Как родить здорового ребенка при синдроме марфана

Комментарии

Опубликовано в журнале:

Вестник интенсивной терапии »» № 2 ’99 А.П. Зильбер, Е.М. Шифман, И.М. Егорова, Л.А. Кузьмина

Кафедра анестезиологии и реаниматологии с курсом последипломного образования Петрозаводского университета, Республиканский перинатальный центр, Петрозаводск

Синдром Марфана относится к сравнительно редким заболеваниям, сочетание которых с беременностью может приводить к развитию фатальных осложнений. Этот синдром встречается редко (около 1 на 100 000 населения), а значит и вероятность столкнуться с ним во время беременности и тем более родов сводится к минимуму, поскольку, частота самопроизвольных абортов и преждевременных родов у беременных с синдромом Марфана значительно выше по сравнению со здоровыми женщинами  [7]. Тем не менее, при беременности могут наблюдаться связанные с синдромом Марфана осложнения, в том числе смертельные. Прежде чем описать наши случаи, рассмотрим суть синдрома Марфана.

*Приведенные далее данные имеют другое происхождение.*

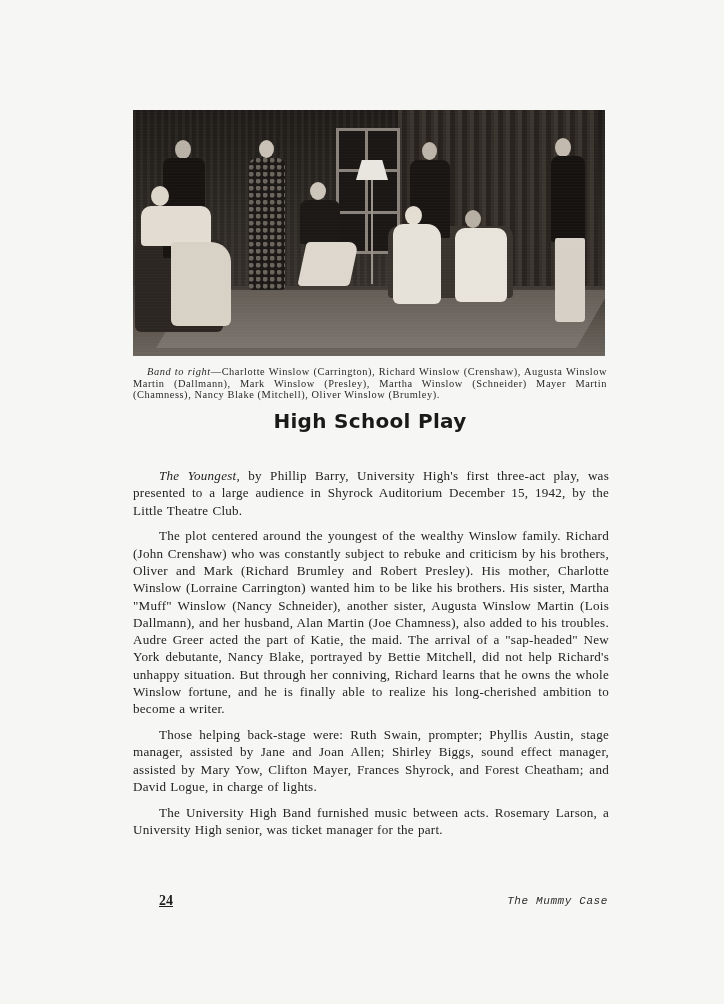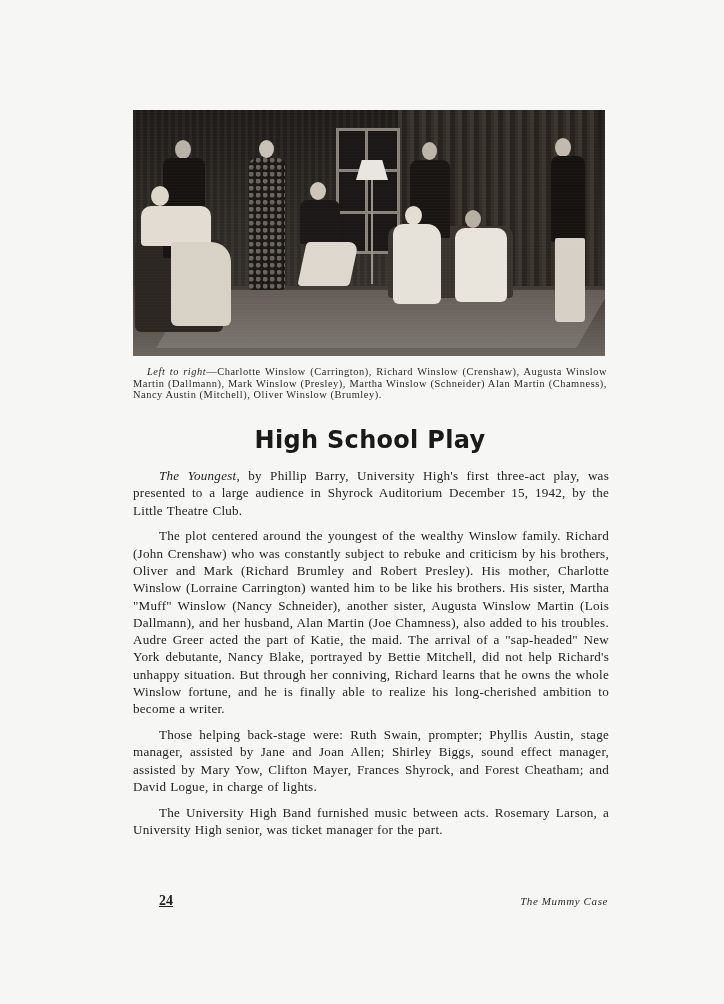--- a/index.html
+++ b/index.html
@@ -183,7 +183,7 @@
   <div class="grain"></div>
 </div>
 
-<div class="caption"><span class="lead">Left to right</span><span>—Charlotte Winslow (Carrington), Richard Winslow (Crenshaw), Augusta Winslow Martin (Dallmann), Mark Winslow (Presley), Martha Winslow (Schneider) Alan Martin (Chamness), Nancy Austin (Mitchell), Oliver Winslow (Brumley).</span></div>
+<div class="caption"><span class="lead">Band to right</span><span>—Charlotte Winslow (Carrington), Richard Winslow (Crenshaw), Augusta Winslow Martin (Dallmann), Mark Winslow (Presley), Martha Winslow (Schneider) Alan Martin (Chamness), Nancy Austin (Mitchell), Oliver Winslow (Brumley).</span></div>
 
 <div class="title">High School Play</div>
 

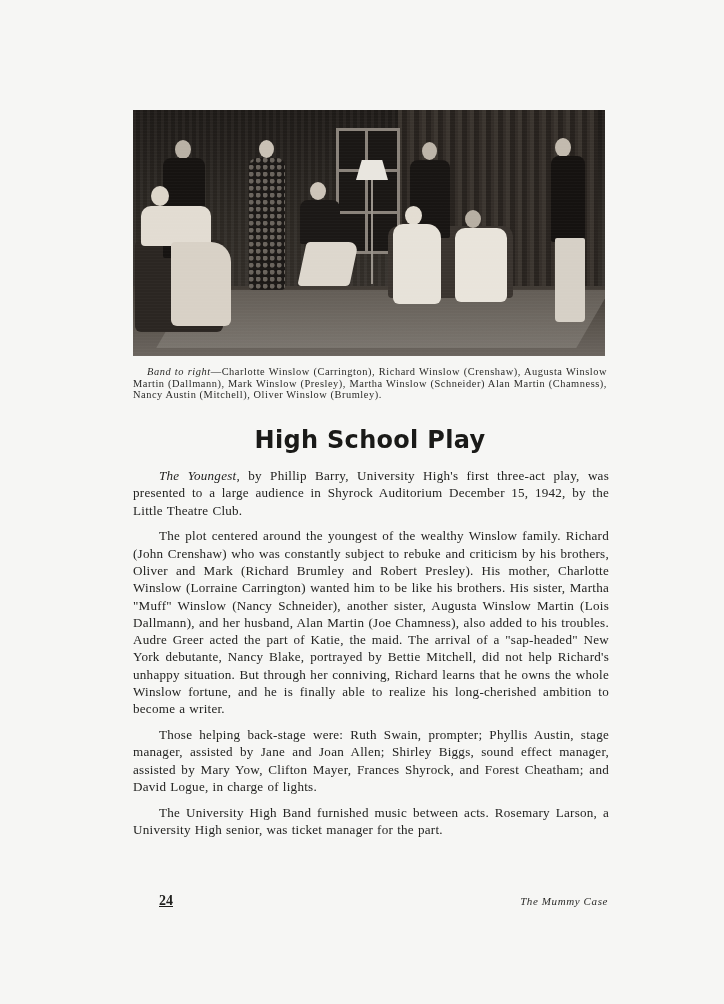--- a/index.html
+++ b/index.html
@@ -183,7 +183,7 @@
   <div class="grain"></div>
 </div>
 
-<div class="caption"><span class="lead">Band to right</span><span>—Charlotte Winslow (Carrington), Richard Winslow (Crenshaw), Augusta Winslow Martin (Dallmann), Mark Winslow (Presley), Martha Winslow (Schneider) Alan Martin (Chamness), Nancy Austin (Mitchell), Oliver Winslow (Brumley).</span></div>
+<div class="caption"><span class="lead">Band to right</span><span>—Charlotte Winslow (Carrington), Richard Winslow (Crenshaw), Augusta Winslow Martin (Dallmann), Mark Winslow (Presley), Martha Winslow (Schneider) Mayer Martin (Chamness), Nancy Blake (Mitchell), Oliver Winslow (Brumley).</span></div>
 
 <div class="title">High School Play</div>
 

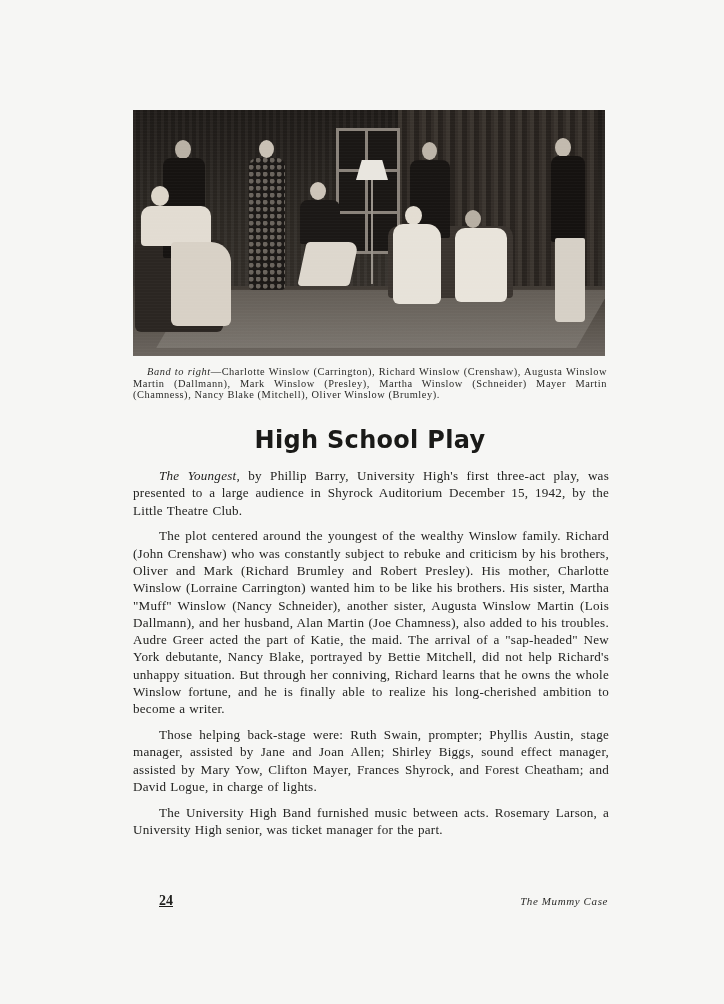--- a/index.html
+++ b/index.html
@@ -84,11 +84,11 @@
     .caption .lead { font-style: italic; padding-left: 14px; }
     .title {
       position: absolute;
-      left: 133px; top: 426px; width: 474px;
+      left: 133px; top: 409px; width: 474px;
       text-align: center;
       font-family: "DejaVu Sans", sans-serif;
       font-weight: bold;
-      font-size: 24px;
+      font-size: 20px;
       letter-spacing: 0.3px;
       color: #1a1a18;
     }

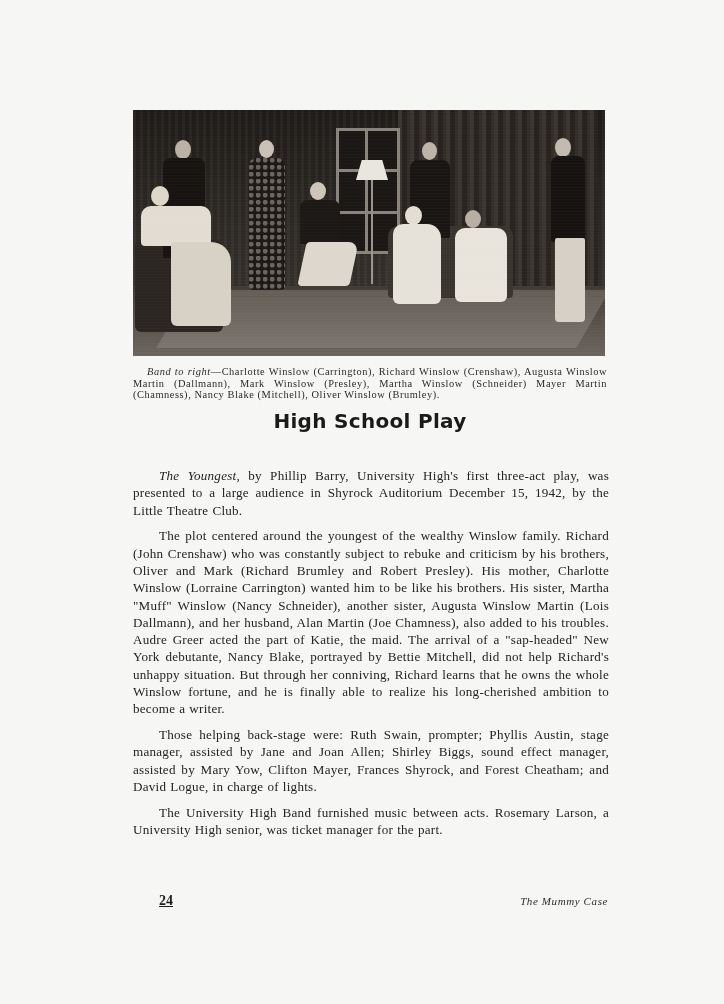--- a/index.html
+++ b/index.html
@@ -117,7 +117,7 @@
     }
     .running-title {
       position: absolute; right: 116px; top: 895px;
-      font-family: Liberation Serif, serif;
+      font-family: Liberation Mono, monospace;
       font-style: italic; font-size: 11px;
       letter-spacing: 0.6px;
       color: #2b2b29;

Синдром Марфана: патология и клиника

Синдромом Марфана, или Марфана-Ашара, обозначают сочетания врождённых дефектов соединительной ткани — арахнодактилии, гигантизма, долихостеномегалии, гиперхондроплазии, мезодермальной дисплазии и другие. Впервые этот синдром описан в 1896 г. французским педиатром Антонином Бернардом Марфаном (A.B. Marfan, 1858-1942), , и в 1902 г. французским терапевтом Эмилем Шарлем Ашаром (E. Ch. Achard, 1860-1944).

Синдром Марфана относят к наследственным болезням соединительной ткани (аутосомно-доминантный тип наследования), когда нарушается синтез коллагена и эластина из-за повреждения гена 15 пары хромосом, который отвечает за продукцию  фибриллина — белка, являющегося важным компонентом соединительной ткани, формирующим её эластичность и сократимость. Фибриллина много в стенке аорты, связочном аппарате различных органов. При синдроме чаще всего поражается восходящая часть аорты. Нередко эти изменения являются причиной внезапной смерти  взрослых от разрыва аорты, когда они даже не подозревали о своей болезни. Наиболее яркий пример — случай со звездой американского волейбола, членом олимпийской сборной Flo Hyman, который умер от этого осложнения в 1986 г.

Характерным является внешний вид больных: длинные и тонкие конечности с такими же пальцами, «птичье лицо» (большой нос и маловыраженный подбородок), кифосколиоз, переразгибание в суставах, патология опорно-двигательного аппарата, чрезмерная растяжимость кожи. Могут отмечаться различные нарушения зрения (подвывих хрусталика, миопия и сходящееся косоглазие). Нарушения сердечно-сосудистой системы включают  поражение клапанного аппарата сердца и аневризму аорты.

Наиболее опасное осложнение при синдроме Марфана — это расслоение аневризмы восходящей аорты. Ранние признаки возникающей катастрофы – охриплость голоса, боль и неприятные ощущения за грудиной, кашель, одышка, дисфагия или рвота, боли в спине [9].

Беременность при синдроме Марфана опасна по крайней мере по двум причинам.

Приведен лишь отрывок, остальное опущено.